Faire’s mandate is deeply personal to Rhodes, a serial entrepreneur who has run businesses both large and small. “I know their pain,” he says of Faire’s customers, with whom he speaks regularly. “The story is always the same. They say, ‘I really didn’t like my job.’ ‘I was lacking purpose.’ ‘I had this dream of starting a business, opening my own shop, selling on Etsy.’ That has just really resonated with me.”
The vision for Faire has remained constant since Rhodes and his co-founders started, but the ambition has grown. In addition to expanding the company into new categories and territories, he sees an opportunity to help brands sell through social media, or offering analytics that improve their buying decisions. Rhodes sees endless ways to improve the Faire marketplace and better serve customers.
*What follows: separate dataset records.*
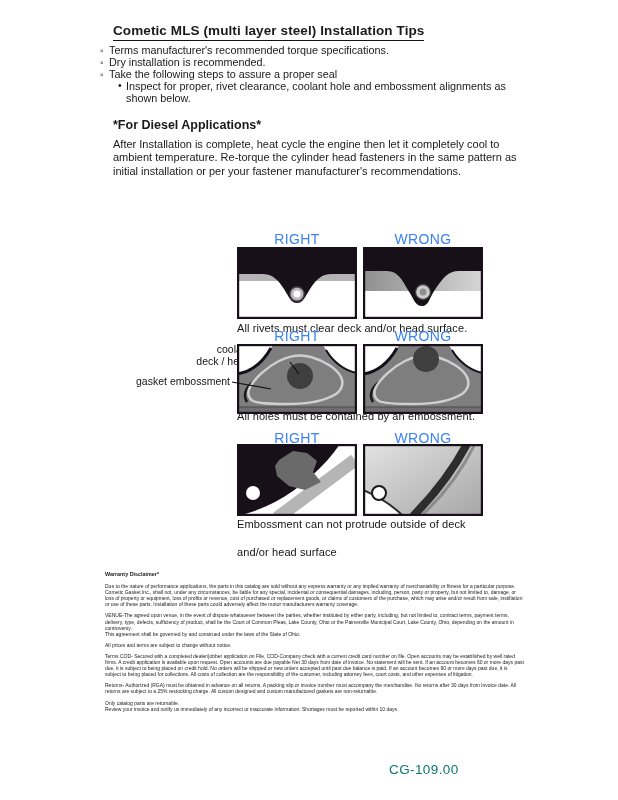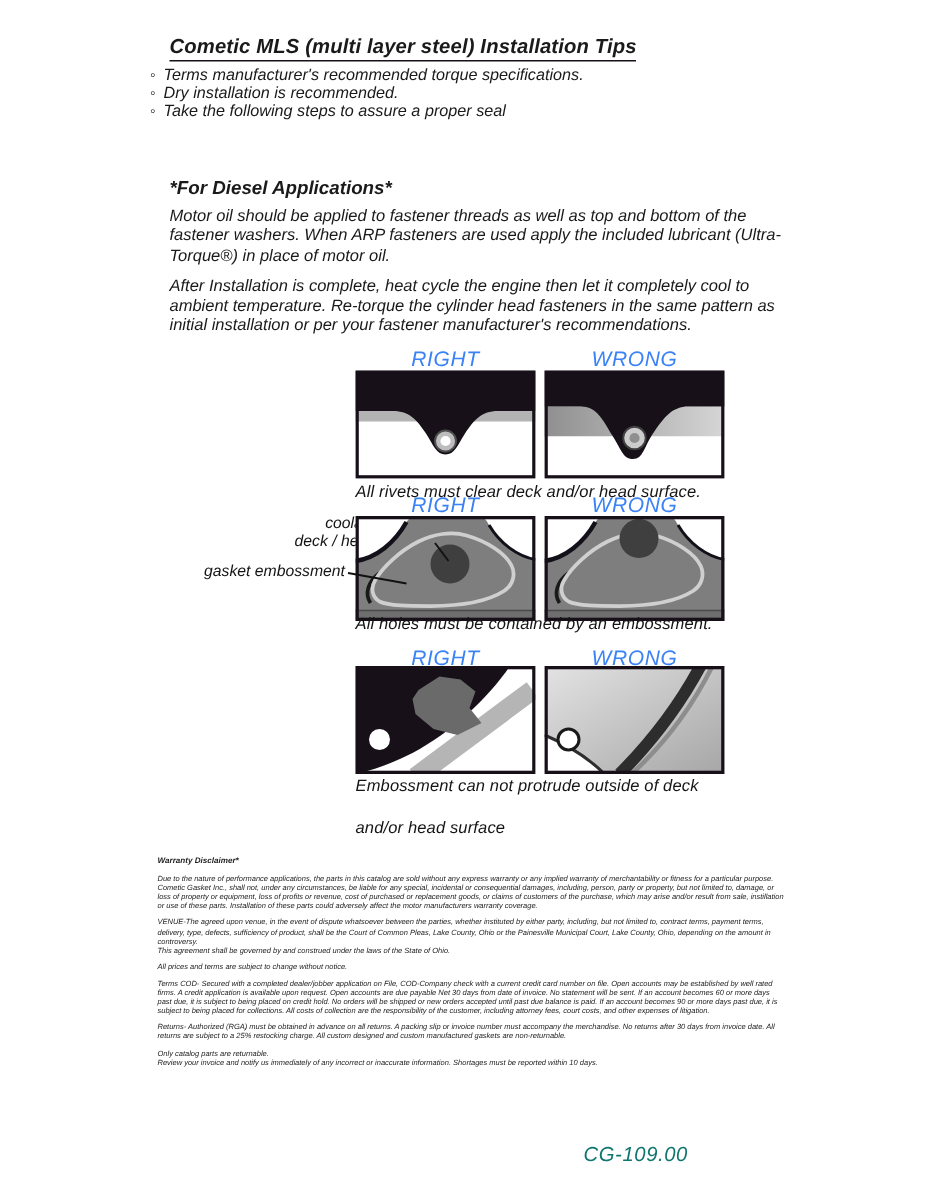"Cometic MLS (multi layer steel)" .page { font-style: italic -> none }
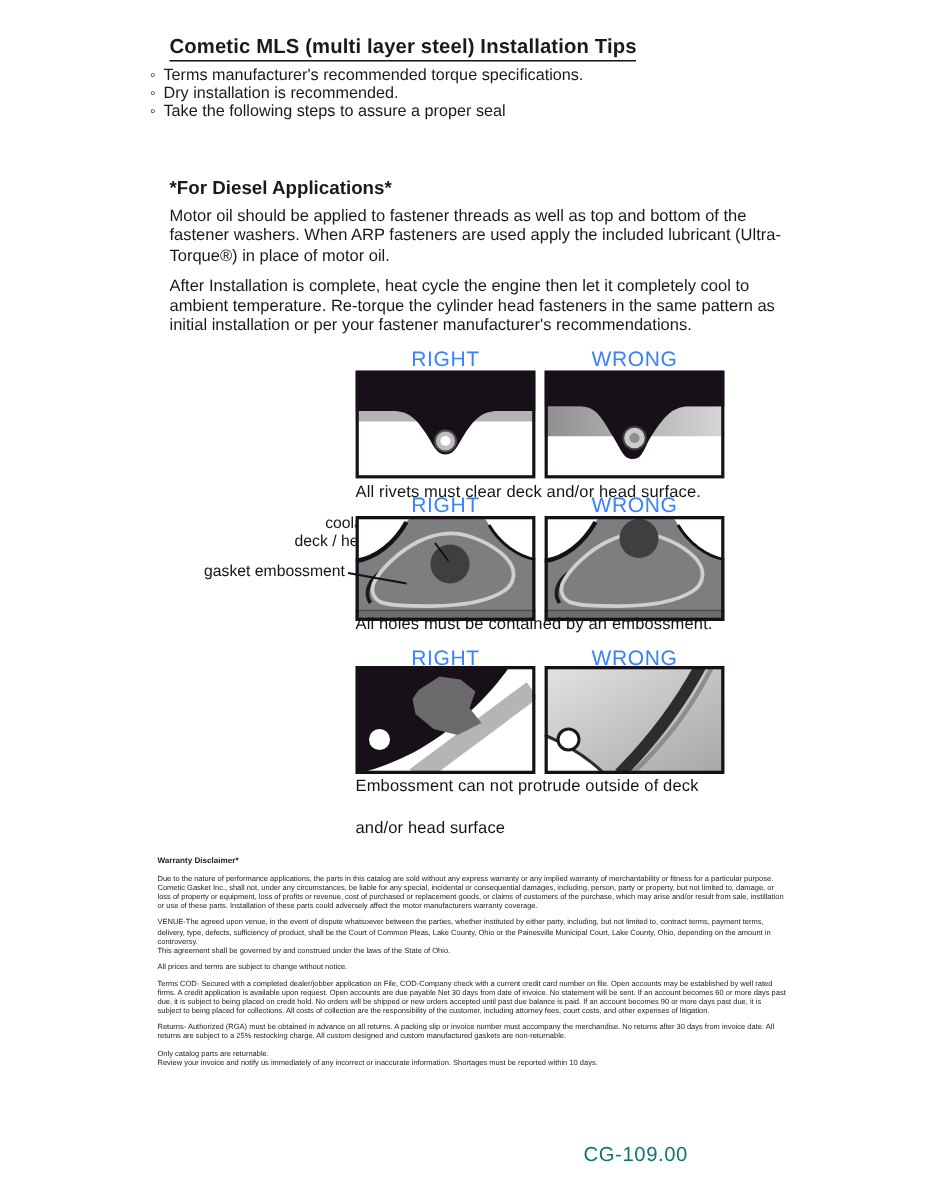"Inspect for proper, rivet clearance," div.subbullet { html: none -> <div> <span></span> <span>Inspect for proper, rivet clearance, coolant hole and embossment alignments as shown below.</span> </div> }
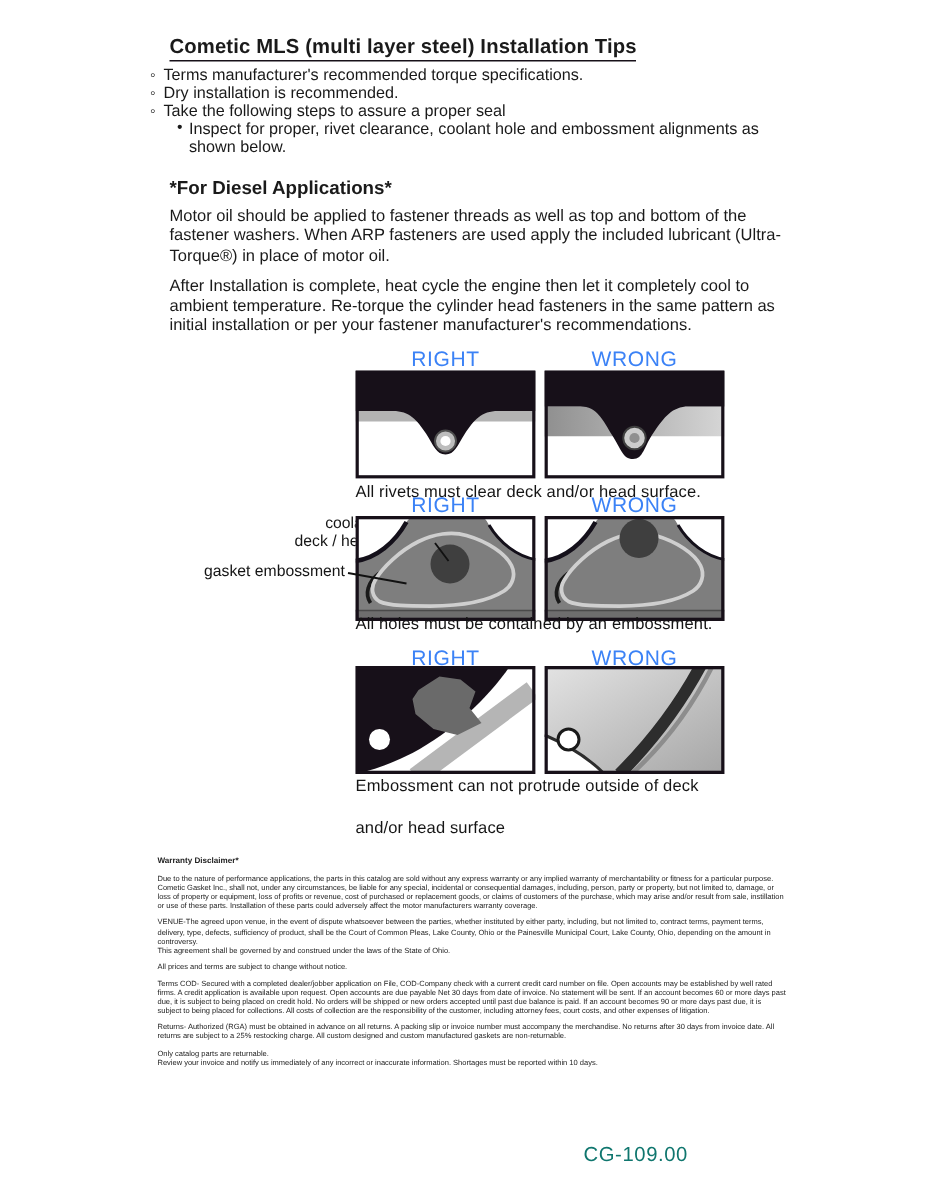"Motor oil should be applied" p { html: <p>Motor oil should be applied to fastener threads as well as top and bottom of the fastener washers. When ARP fasteners are used apply the included lubricant (Ultra-Torque®) in place of motor oil.</p> -> none }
“One of the things I love about Faire is that we succeed when our customers succeed, and we designed the business model from the very beginning to support that,” Rhodes says. “We only get paid when our customers sell products.” Faire only takes commission on new accounts, not existing ones. But the bigger each retailer gets, and the more locations they open, the more they purchase from Faire–and both grow together. “We really consider ourselves partners to the entrepreneurs that we support,” he says.
Rhodes will never forget the beginning of the story, though. “We started with the idea of helping a brand like Blunt Umbrellas get into more stores,” he says. In doing so, he found an unlock for nearly half a million small brands and independent retailers alike.